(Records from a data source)
Start of Block
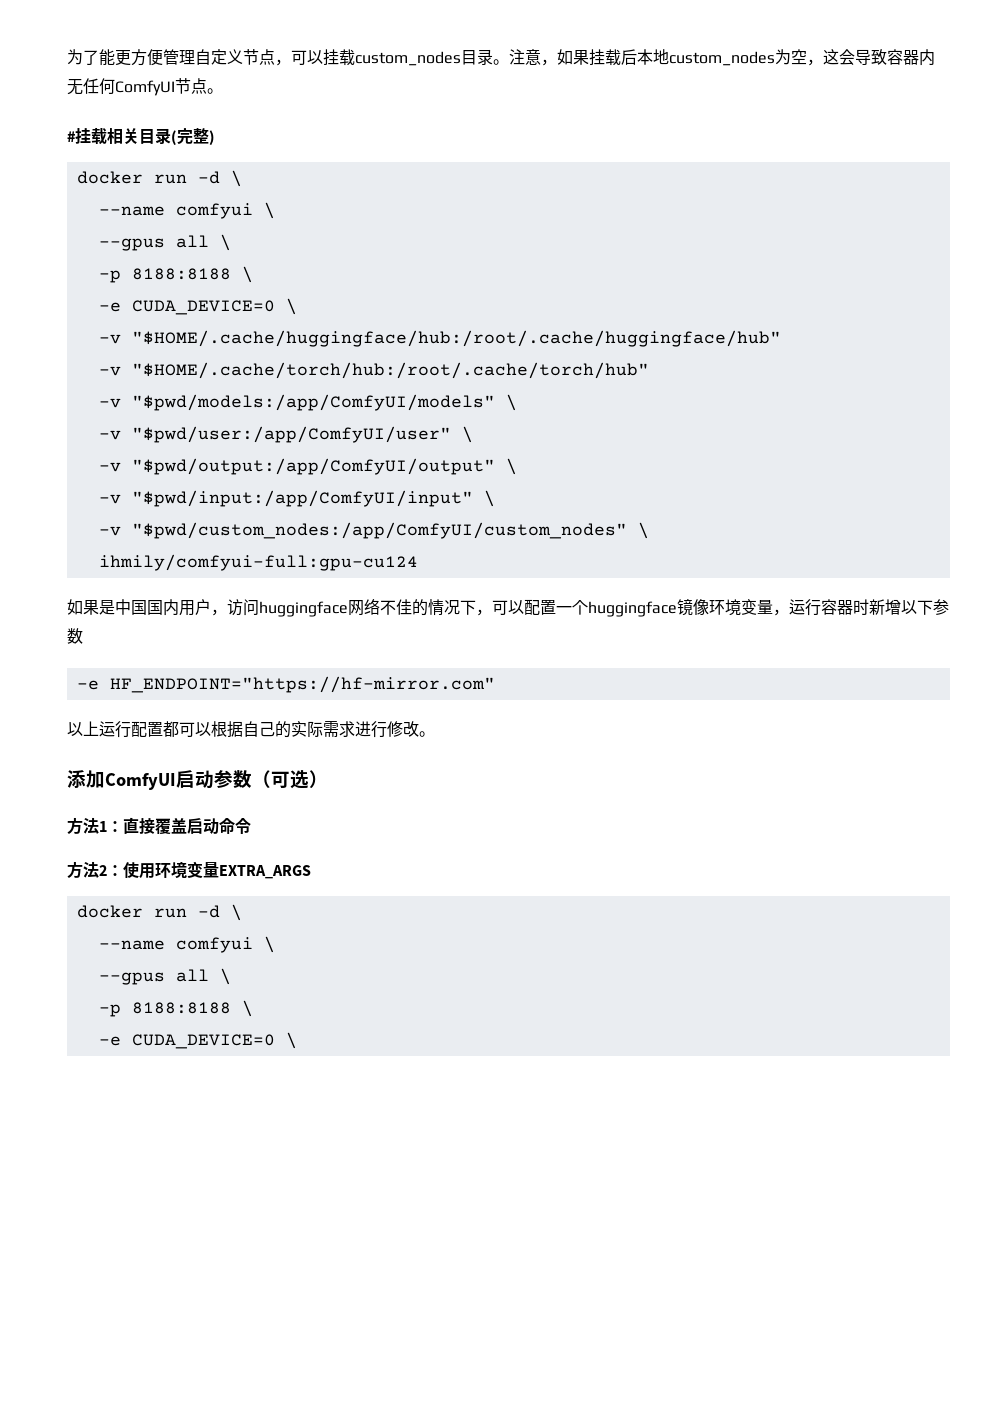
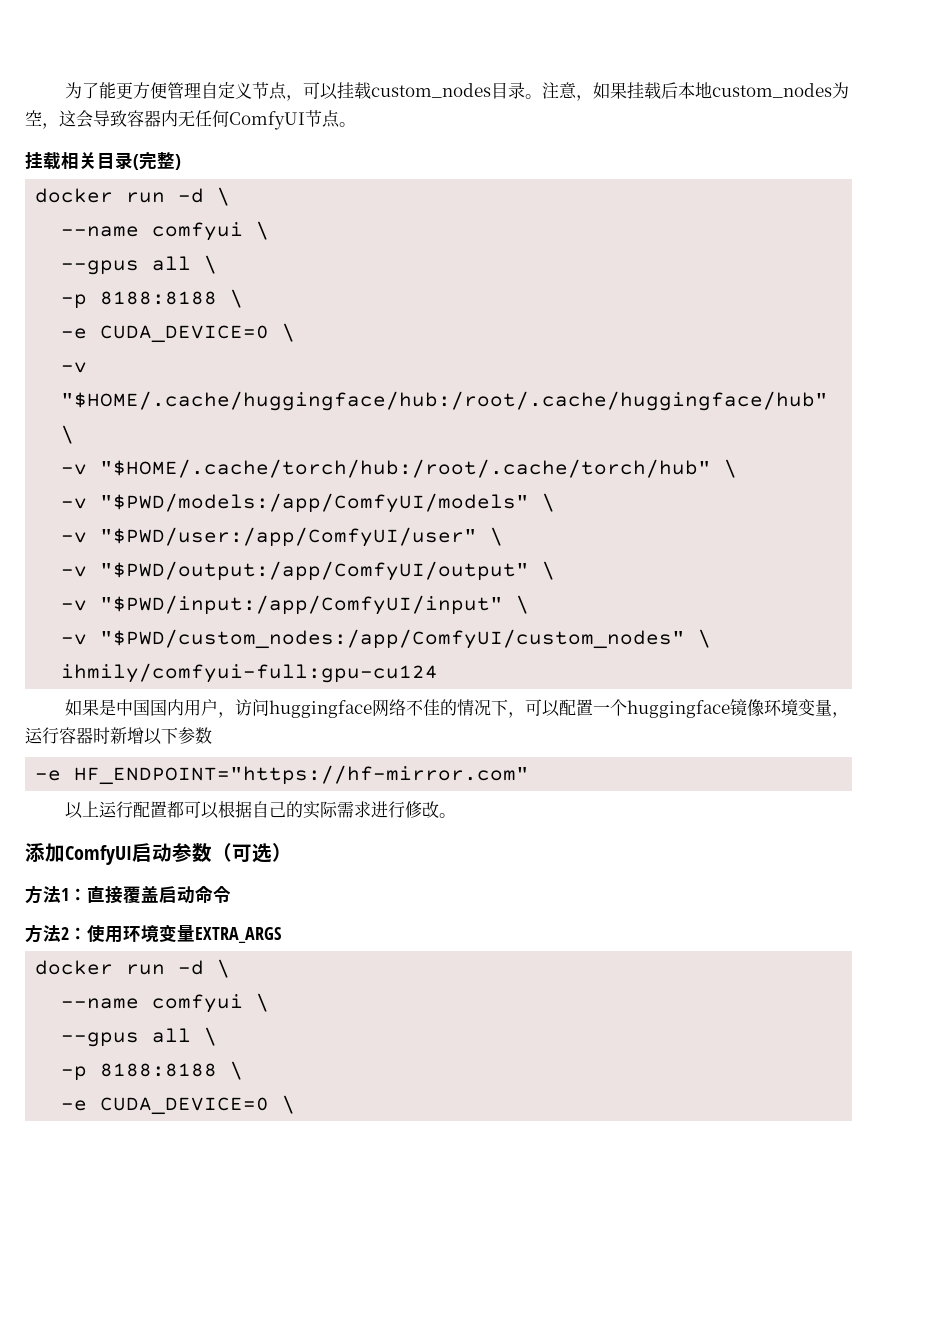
- #挂载相关目录(完整)
+ 挂载相关目录(完整)
- -v "$HOME/.cache/huggingface/hub:/root/.cache/huggingface/hub"
+ -v "$HOME/.cache/huggingface/hub:/root/.cache/huggingface/hub" \
- -v "$HOME/.cache/torch/hub:/root/.cache/torch/hub"
- -v "$pwd/models:/app/ComfyUI/models" \
- -v "$pwd/user:/app/ComfyUI/user" \
- -v "$pwd/output:/app/ComfyUI/output" \
- -v "$pwd/input:/app/ComfyUI/input" \
- -v "$pwd/custom_nodes:/app/ComfyUI/custom_nodes" \
+ -v "$HOME/.cache/torch/hub:/root/.cache/torch/hub" \
+ -v "$PWD/models:/app/ComfyUI/models" \
+ -v "$PWD/user:/app/ComfyUI/user" \
+ -v "$PWD/output:/app/ComfyUI/output" \
+ -v "$PWD/input:/app/ComfyUI/input" \
+ -v "$PWD/custom_nodes:/app/ComfyUI/custom_nodes" \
End of Block
ASSIGNMENT ->
Each entry above is to be written out exactly. The pictures stay out.

REPLY TO THE EXERCISE ->
- #挂载相关目录(完整)
+ 挂载相关目录(完整)
- -v "$HOME/.cache/huggingface/hub:/root/.cache/huggingface/hub"
+ -v "$HOME/.cache/huggingface/hub:/root/.cache/huggingface/hub" \
- -v "$HOME/.cache/torch/hub:/root/.cache/torch/hub"
- -v "$pwd/models:/app/ComfyUI/models" \
- -v "$pwd/user:/app/ComfyUI/user" \
- -v "$pwd/output:/app/ComfyUI/output" \
- -v "$pwd/input:/app/ComfyUI/input" \
- -v "$pwd/custom_nodes:/app/ComfyUI/custom_nodes" \
+ -v "$HOME/.cache/torch/hub:/root/.cache/torch/hub" \
+ -v "$PWD/models:/app/ComfyUI/models" \
+ -v "$PWD/user:/app/ComfyUI/user" \
+ -v "$PWD/output:/app/ComfyUI/output" \
+ -v "$PWD/input:/app/ComfyUI/input" \
+ -v "$PWD/custom_nodes:/app/ComfyUI/custom_nodes" \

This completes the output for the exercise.